Tight End - Purdue
Combine Height: 6-2
Combine Weight: 242
Combine 40 Time: 4.55
Caught 68 passes for 881 yards and seven touchdowns as a senior.
Keller is the kind of tight end fantasy owners appreciate, in that blocking is merely something he tolerates in between catches. He’s an average blocker, a converted wide receiver who’s perhaps a bit undersized to be on the field in short-yardage situations, but that’s not why the NFL is salivating. No, it has more to do with the 4.55 40 he posted at the combine, fastest at his position. Keller’s 38-inch vertical was also a position best, and his 26 reps at 225 pounds was just one shy of the Combine’s top tight end as well.
Sure, some team could put Keller’s athleticism to use shielding defensive ends and pushing around cornerbacks. But it’s his pass-catching skills that could make him the first tight end off the board on Draft Day. He’s adept at finding holes in zone coverage, strong enough to shrug off defensive backs who try to take him on, and is just too fast to be covered by most linebackers. The team that drafts him will be able to move him around—on the line of scrimmage, in the slot, as an H-back—to create favorable matchups. More than one scout has compared him to Chris Cooley, and fantasy owners wouldn’t mind having another one of those around.

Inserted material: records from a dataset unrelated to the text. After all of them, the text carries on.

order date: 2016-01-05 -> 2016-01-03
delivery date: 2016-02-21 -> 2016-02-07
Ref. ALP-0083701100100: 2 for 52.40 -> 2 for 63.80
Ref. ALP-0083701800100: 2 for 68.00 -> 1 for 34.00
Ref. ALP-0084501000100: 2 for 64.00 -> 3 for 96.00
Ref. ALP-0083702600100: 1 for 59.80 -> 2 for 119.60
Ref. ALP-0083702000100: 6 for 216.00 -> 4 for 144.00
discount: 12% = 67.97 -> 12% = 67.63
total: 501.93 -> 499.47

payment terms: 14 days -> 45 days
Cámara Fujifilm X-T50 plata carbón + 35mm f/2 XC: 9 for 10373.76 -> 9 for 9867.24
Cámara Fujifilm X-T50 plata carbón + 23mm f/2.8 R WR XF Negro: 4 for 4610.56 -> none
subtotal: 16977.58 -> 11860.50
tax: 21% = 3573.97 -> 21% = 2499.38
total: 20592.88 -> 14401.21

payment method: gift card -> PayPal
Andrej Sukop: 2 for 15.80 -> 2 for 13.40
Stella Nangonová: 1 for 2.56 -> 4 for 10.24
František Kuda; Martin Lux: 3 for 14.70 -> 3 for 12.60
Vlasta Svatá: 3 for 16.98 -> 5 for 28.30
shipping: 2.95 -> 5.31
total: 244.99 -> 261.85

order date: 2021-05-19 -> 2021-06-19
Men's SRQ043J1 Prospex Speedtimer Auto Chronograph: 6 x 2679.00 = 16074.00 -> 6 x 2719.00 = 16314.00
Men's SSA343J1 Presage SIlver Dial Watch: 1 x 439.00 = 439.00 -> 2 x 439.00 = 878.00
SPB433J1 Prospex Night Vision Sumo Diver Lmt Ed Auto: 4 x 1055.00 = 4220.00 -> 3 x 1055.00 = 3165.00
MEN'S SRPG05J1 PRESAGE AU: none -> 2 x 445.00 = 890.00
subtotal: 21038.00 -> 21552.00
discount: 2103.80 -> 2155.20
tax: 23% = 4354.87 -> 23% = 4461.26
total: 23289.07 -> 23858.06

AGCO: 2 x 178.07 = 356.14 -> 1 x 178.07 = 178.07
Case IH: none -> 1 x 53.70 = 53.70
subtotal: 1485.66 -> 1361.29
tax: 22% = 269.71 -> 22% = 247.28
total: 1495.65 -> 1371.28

There’s a slim chance the Seahawks or Packers could go after a tight end at the end of the first round, and Keller would be an intriguing fit to each of those offenses. The Vikings have need for a weapon at the position, as do the Bills and Saints; all would get a shot at Keller in Round Two before the Seahawks and Packers (twice) go back on the clock at the end of the round. The Bengals’ offense has largely ignored the tight end position, but with Chris Henry gone and Chad Johnson asking for a trade it may be time to revisit that need.
If you’re banking on anything from Keller this season, it would behoove you to root for him to slide into the second round. As frequently discussed in The Huddle, rookie tight ends are more inclined to break hearts then help win championships. In fact, the average rookie campaign of the dozen tight ends taken in Round One since 2000—including Jeremy Shockey, Kellen Winslow, and Vernon Davis, amongst others—is a paltry 303 yards and two touchdowns. So while it may be tempting, should Keller land in Seattle or even Green Bay, to view him as an upside guy, he’d be bucking plenty of history just to put mediocre numbers on the board. That said, an athletic tight end in a West Coast offense that will overlook his average blocking skills and work to get him mismatches in coverage is usually a good bet for fantasy stats. Those numbers may not come immediately, especially if teams are forced to take him off the field in some situations until his blocking improves. But eventually, in the right situation, Keller could be the kind of guy who helps differentiate you at the position. Just remember: emphasis on “eventually”.